Tyler was cooking dinner when a friend texted her about the attempted assassination. She switched on the TV and saw a replay of the shooting moments after it happened.

Watching the former president touch the side of his head, then disappear behind the podium, she felt a sense of clarity.

"He better get up," she thought, her food abandoned in the kitchen.

And then he did, punching the air as blood dripped down his face, an American flag billowing in the background in an image Tyler and many others have labeled "iconic."

"I wanted to talk about it, right? I felt this sense of patriotism," she said. "I’m part of this great country that the left wanted me to look at through this lens that just didn’t fit."

She said she didn’t feel brave writing her now viral X post, although plenty of people have called her courageous in the days since. Rather, she felt "impatient."

"I want humanity to succeed. And I want to be on the side that is helping make that happen," pointing to tech giants like Musk and David Sacks who have both thrown their support behind Trump.

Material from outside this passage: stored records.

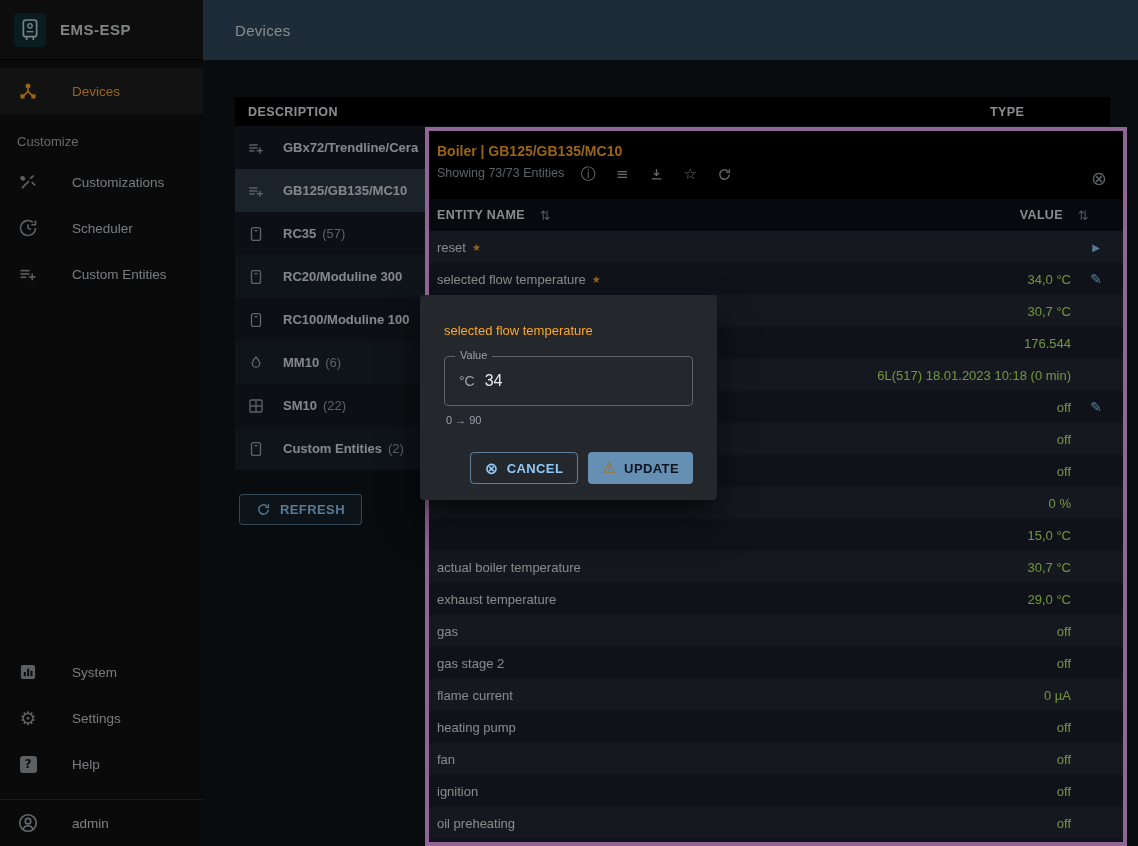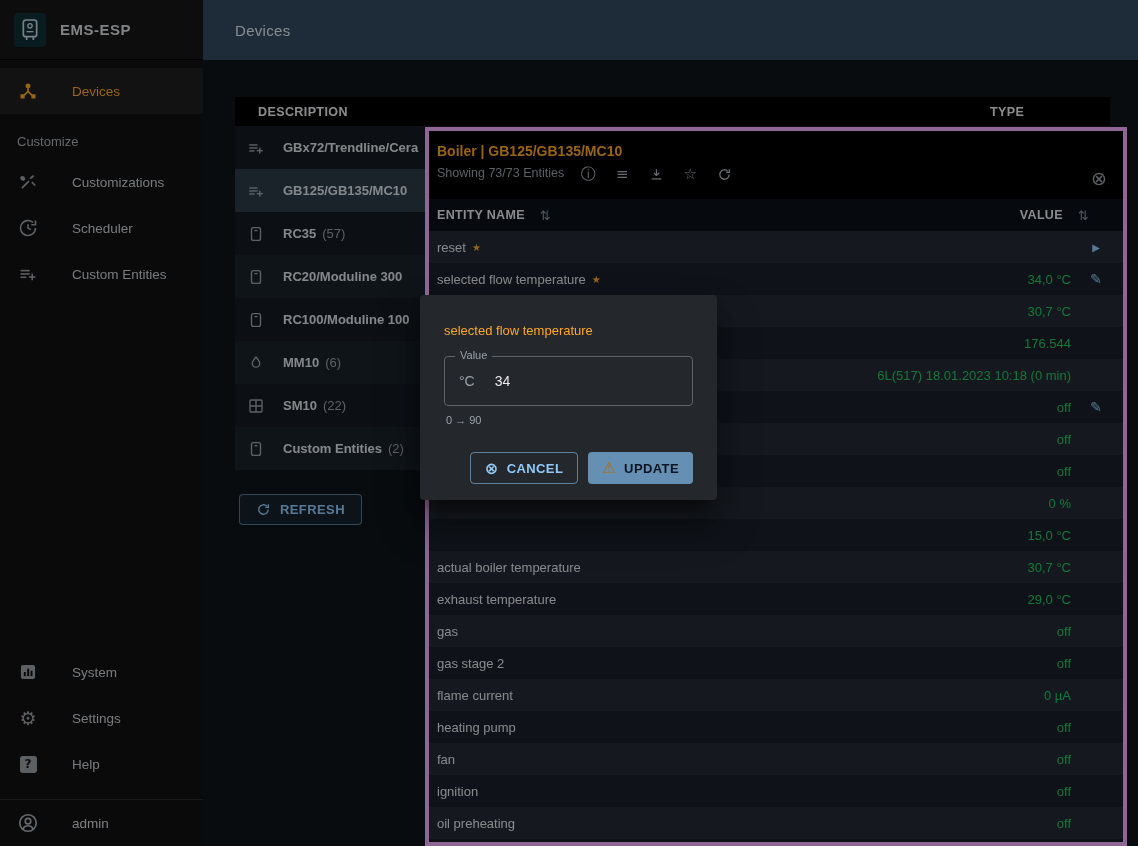"DESCRIPTION" .dev-head { padding-left: 23px -> 13px }
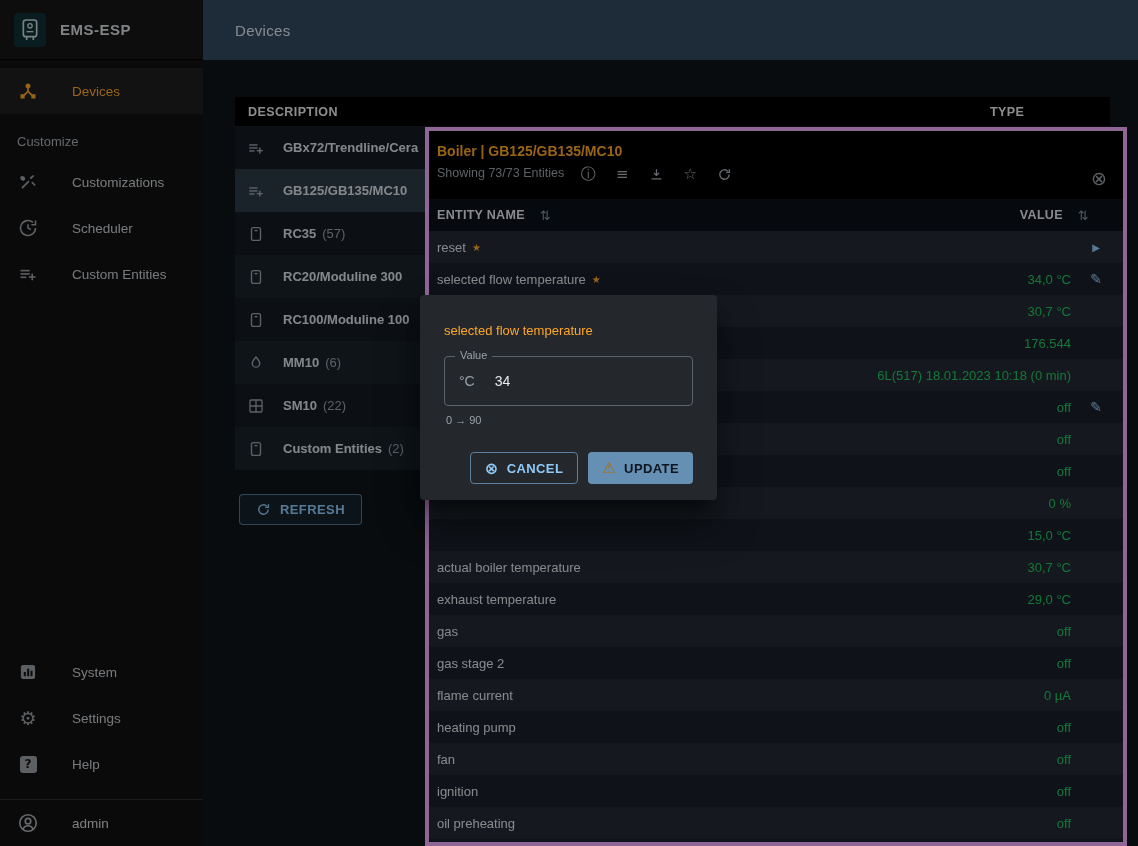"34,0 °C" .evalue { color: #22c55e -> #bef264 }
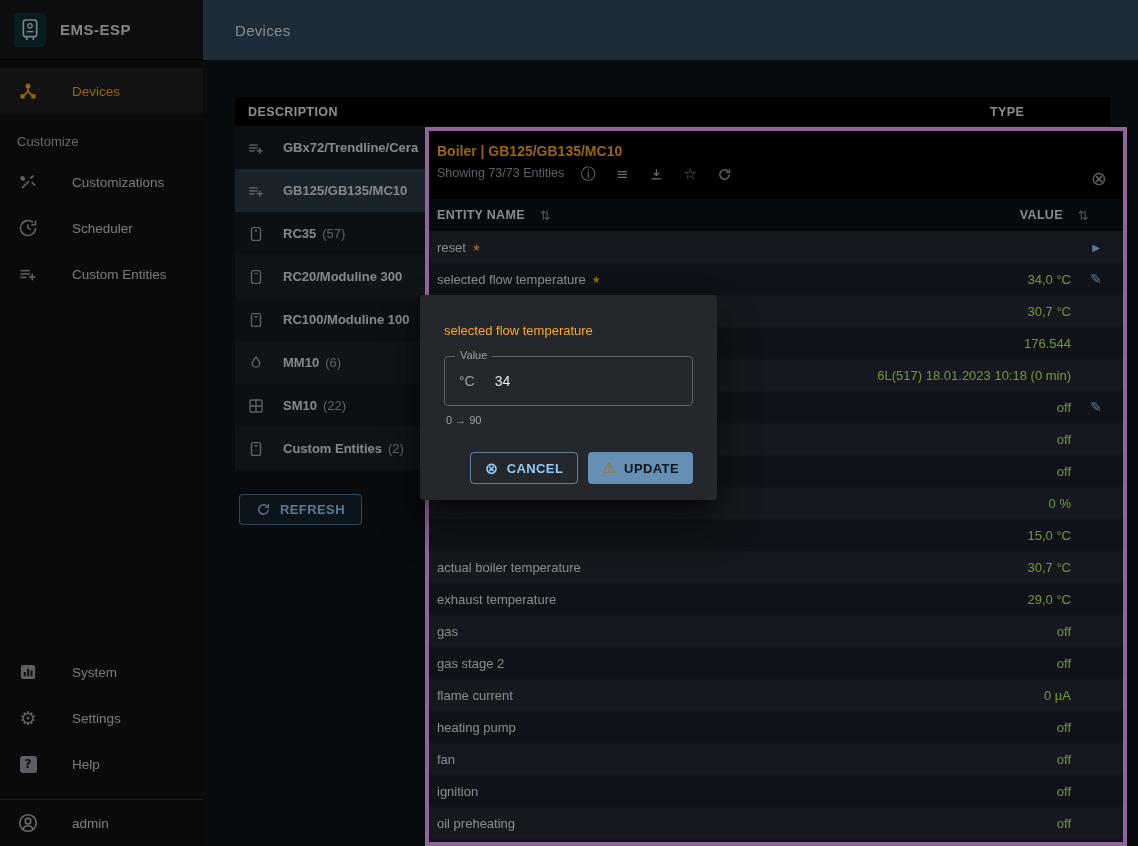"34" .m-value { font-size: 14px -> 16px; margin-left: 10px -> none }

"I want to build, I want to innovate. I want to support innovators. I want to move this country forward."

Tyler said she's been bombarded with messages from people who feel "suffocated" by popular narratives and are starting to break free from "mental prisons" they’ve been trapped in. The assassination attempt ignited a sense of patriotism in many of these voters, like it did for Tyler, who has even been shopping for an American flag on Amazon.

"I just don’t think people fully understand what patriotism means," she said. "Patriotism shouldn’t mean you’re on the right or the left. It should just mean you’re for America … and right now I see the right being for America."